All that is needed is the number of lines in the records that contain the word "Dresser", stated without anything else.

*** Records for this exercise ***

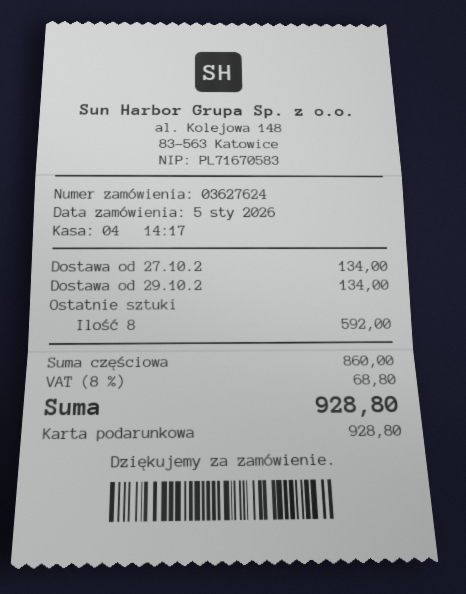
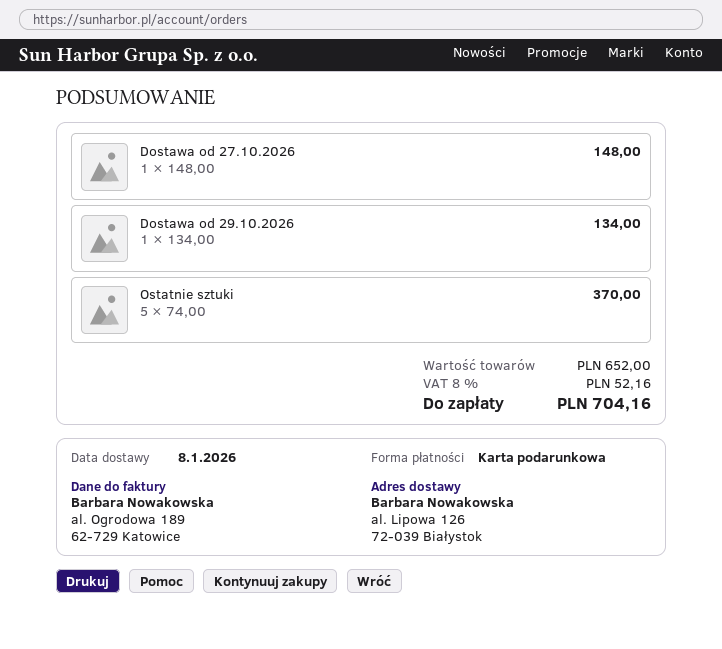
Dostawa od 27.10.2: 1 for 134.00 -> 1 for 148.00
Ostatnie sztuki: 8 for 592.00 -> 5 for 370.00
subtotal: 860.00 -> 652.00
tax: 8% = 68.80 -> 8% = 52.16
total: 928.80 -> 704.16

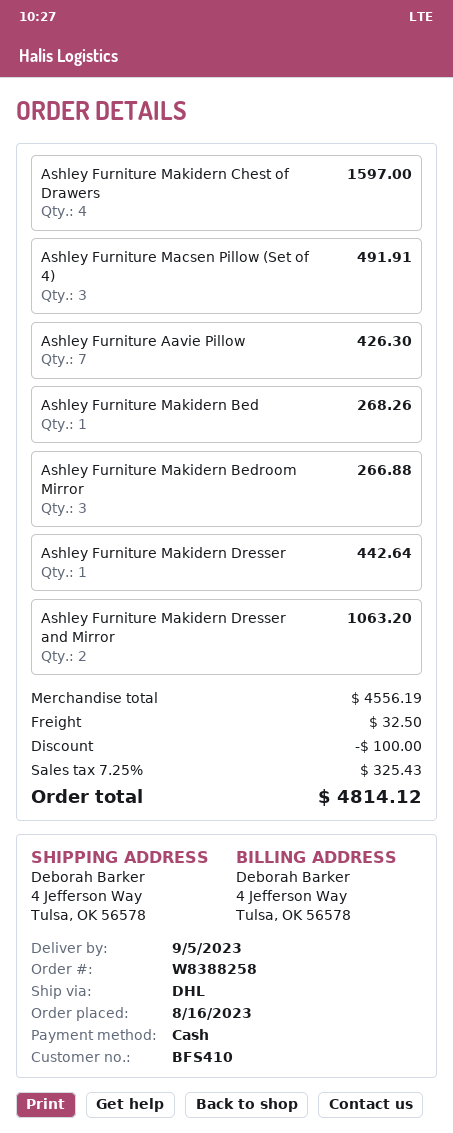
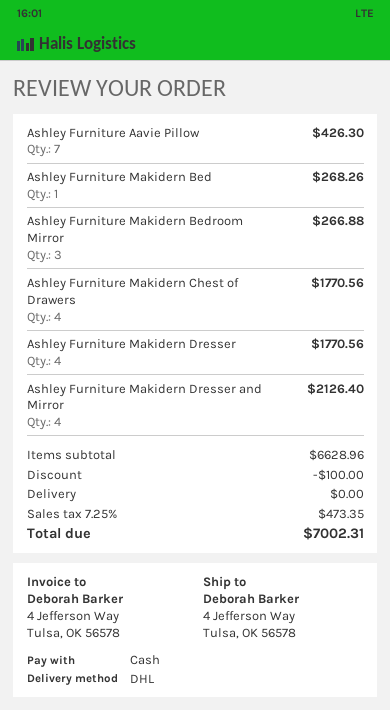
Ashley Furniture Makidern Chest of Drawers: 4 for 1597.00 -> 4 for 1770.56
Ashley Furniture Macsen Pillow (Set of 4): 3 for 491.91 -> none
Ashley Furniture Makidern Dresser: 1 for 442.64 -> 4 for 1770.56
Ashley Furniture Makidern Dresser and Mirror: 2 for 1063.20 -> 4 for 2126.40
subtotal: 4556.19 -> 6628.96
shipping: 32.50 -> 0.00
tax: 7.25% = 325.43 -> 7.25% = 473.35
total: 4814.12 -> 7002.31

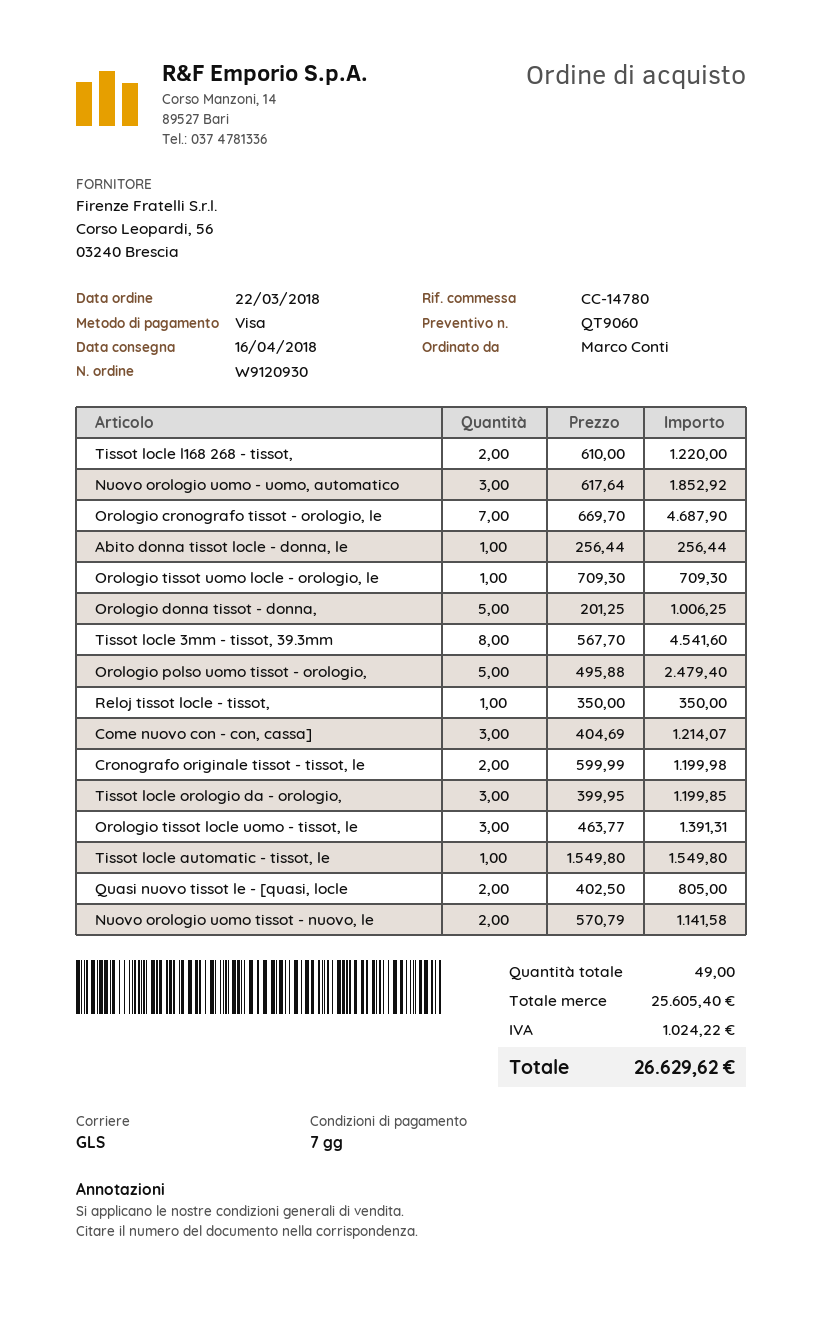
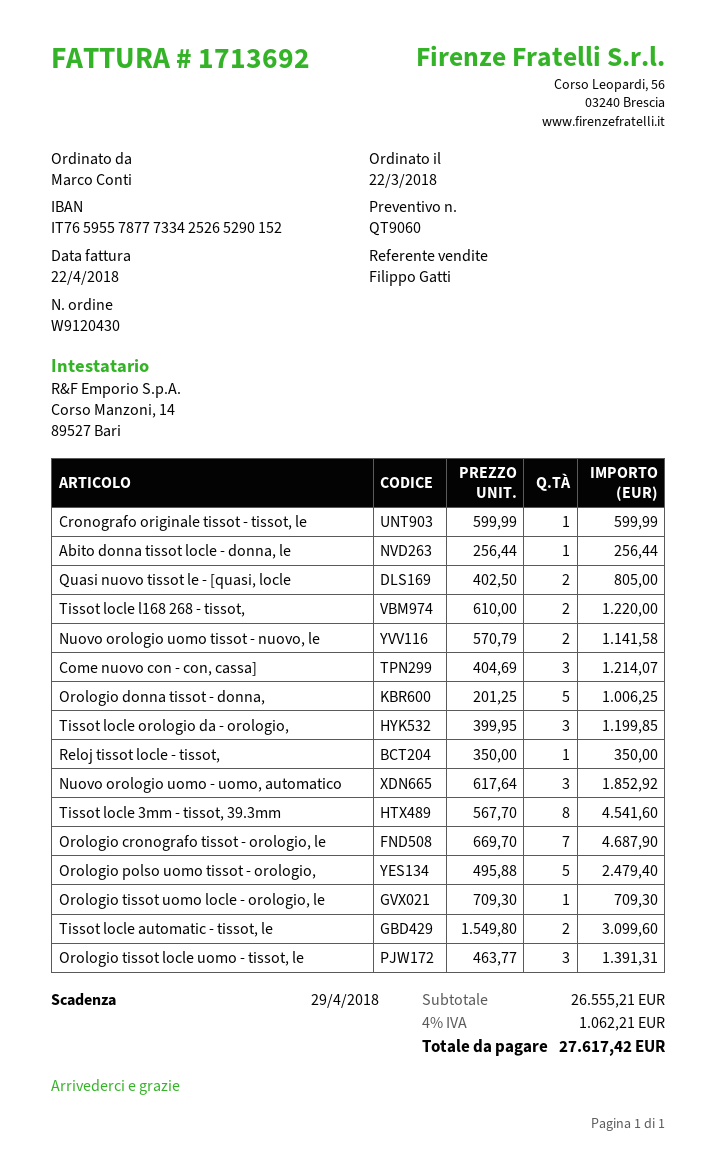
order number: W9120930 -> W9120430
Cronografo originale tissot - tissot, le: 2 x 599.99 = 1199.98 -> 1 x 599.99 = 599.99
Tissot locle automatic - tissot, le: 1 x 1549.80 = 1549.80 -> 2 x 1549.80 = 3099.60
subtotal: 25605.40 -> 26555.21
tax: 1024.22 -> 1062.21
total: 26629.62 -> 27617.42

*** End of Records for this exercise ***

_Result for this exercise_. 2